> [Extracted information]:

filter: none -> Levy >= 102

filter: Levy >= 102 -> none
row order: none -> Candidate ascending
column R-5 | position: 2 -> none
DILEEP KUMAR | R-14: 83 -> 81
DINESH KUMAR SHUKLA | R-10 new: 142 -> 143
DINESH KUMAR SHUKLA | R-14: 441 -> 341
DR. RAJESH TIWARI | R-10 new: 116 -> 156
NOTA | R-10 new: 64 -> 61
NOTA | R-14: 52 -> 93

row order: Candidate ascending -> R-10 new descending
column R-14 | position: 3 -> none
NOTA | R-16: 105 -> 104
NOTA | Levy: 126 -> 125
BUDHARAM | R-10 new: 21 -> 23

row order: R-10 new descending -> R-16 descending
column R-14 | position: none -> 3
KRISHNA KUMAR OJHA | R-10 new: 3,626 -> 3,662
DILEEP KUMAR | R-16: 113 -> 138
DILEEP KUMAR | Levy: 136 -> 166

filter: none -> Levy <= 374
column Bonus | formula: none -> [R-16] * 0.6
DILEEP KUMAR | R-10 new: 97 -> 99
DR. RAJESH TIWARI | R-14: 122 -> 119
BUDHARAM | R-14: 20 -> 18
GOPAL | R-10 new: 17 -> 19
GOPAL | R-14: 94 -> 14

> [What this task involves]:
Could you restate the listing above word for word?

> [Response to the task]:
filter: none -> Levy >= 102

filter: Levy >= 102 -> none
row order: none -> Candidate ascending
column R-5 | position: 2 -> none
DILEEP KUMAR | R-14: 83 -> 81
DINESH KUMAR SHUKLA | R-10 new: 142 -> 143
DINESH KUMAR SHUKLA | R-14: 441 -> 341
DR. RAJESH TIWARI | R-10 new: 116 -> 156
NOTA | R-10 new: 64 -> 61
NOTA | R-14: 52 -> 93

row order: Candidate ascending -> R-10 new descending
column R-14 | position: 3 -> none
NOTA | R-16: 105 -> 104
NOTA | Levy: 126 -> 125
BUDHARAM | R-10 new: 21 -> 23

row order: R-10 new descending -> R-16 descending
column R-14 | position: none -> 3
KRISHNA KUMAR OJHA | R-10 new: 3,626 -> 3,662
DILEEP KUMAR | R-16: 113 -> 138
DILEEP KUMAR | Levy: 136 -> 166

filter: none -> Levy <= 374
column Bonus | formula: none -> [R-16] * 0.6
DILEEP KUMAR | R-10 new: 97 -> 99
DR. RAJESH TIWARI | R-14: 122 -> 119
BUDHARAM | R-14: 20 -> 18
GOPAL | R-10 new: 17 -> 19
GOPAL | R-14: 94 -> 14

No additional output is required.